More than 3,500 men and one woman, Mary Walker, a Civil War Department surgeon during the Civil War, have received the medal, the nation’s highest award for bravery, since its adoption in 1861.
World War II recipients include General Douglas MacArthur and General Jonathan Wainwright, cited for leading troops in the ultimately doomed defense of the Philippines early in the war, and General James Doolittle, who led the Doolittle Raiders bombing of Tokyo in 1942, revenge after the Japanese attack on Pearl Harbor.
The men who received the medal for bravery on the European front include Cpl. Charles Kelly of Pittsburgh, who was considered a kind of one-man army for saving many of his fellow GIs by repelling German attackers during a battle in Italy in 1943.
In the Pacific, Pfc.
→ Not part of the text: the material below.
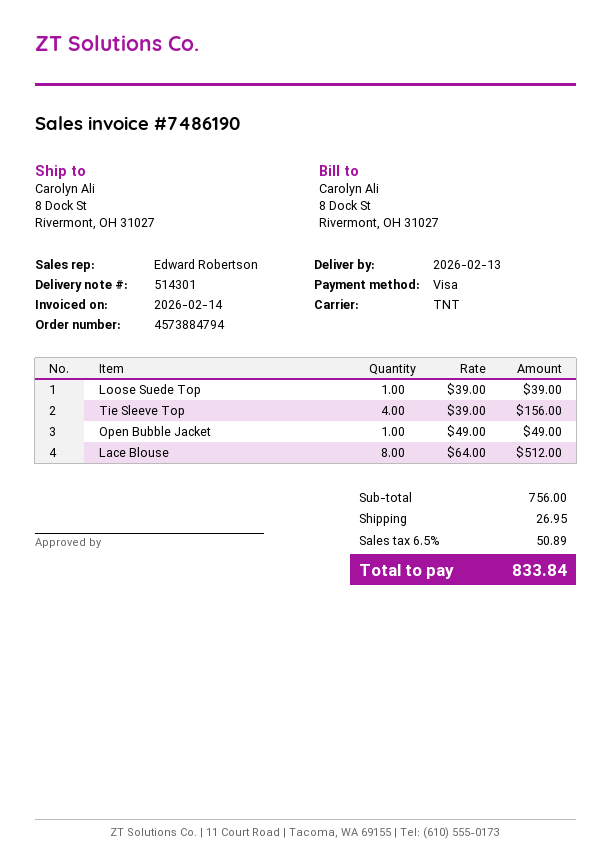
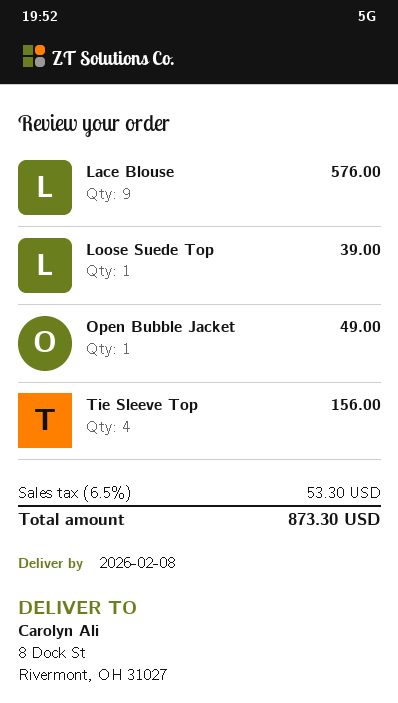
delivery date: 2026-02-13 -> 2026-02-08
Lace Blouse: 8 for 512.00 -> 9 for 576.00
shipping: 26.95 -> none
tax: 6.5% = 50.89 -> 6.5% = 53.30
total: 833.84 -> 873.30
Desmond Doss, a member of the Seventh-day Adventist Church who saved dozens of fellow soldiers in the 1945 Battle of Okinawa while an unarmed medic, became the first conscientious objector to receive the medal.
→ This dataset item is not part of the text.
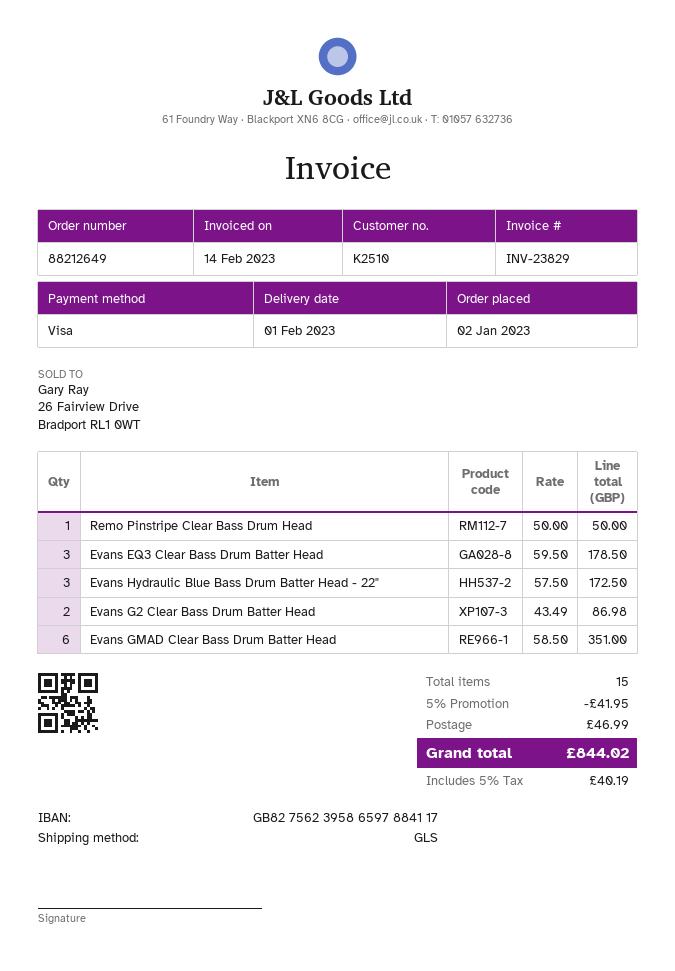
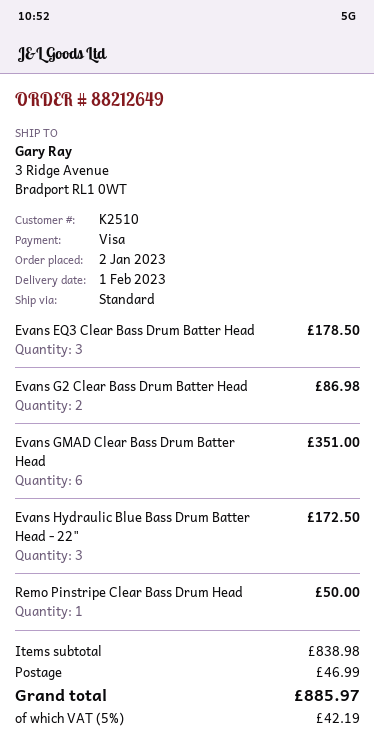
shipping method: GLS -> standard
discount: 5% = 41.95 -> none
tax: 5% = 40.19 -> 5% = 42.19
total: 844.02 -> 885.97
But most of the surviving World II recipients of the medal remained little known until their final years or their deaths. Such was the case with Hershel Williams of the Marine Corps, the last remaining Medal of Honor recipient of the war and the oldest of all living holders of the medal, who died Wednesday at age 98.
Only one president has received the medal that Truman honored. Theodore Roosevelt, who assumed the presidency in September 1901 after the assassination of William McKinley, was awarded it in January 2001 for training his Rough Riders in 1898 San Juan Hill in the Spanish-American War while serving as a lieutenant colonel.
His son Brig. Gene. Theodore Roosevelt Jr. received the medal for collecting soldiers of the Fourth Infantry Division under fire on Utah Beach during the D-Day invasion of June 6, 1944.
General Roosevelt died of a heart attack in Normandy on July 12, 1944, more than a month after the D-Day invasion there. Like his father, he was posthumously awarded the Medal of Honor; he received it in September 1944. He would join the more than 400 servicemen of all branches of the armed forces of the Second World War awarded for gallantry “above and beyond the call of duty”.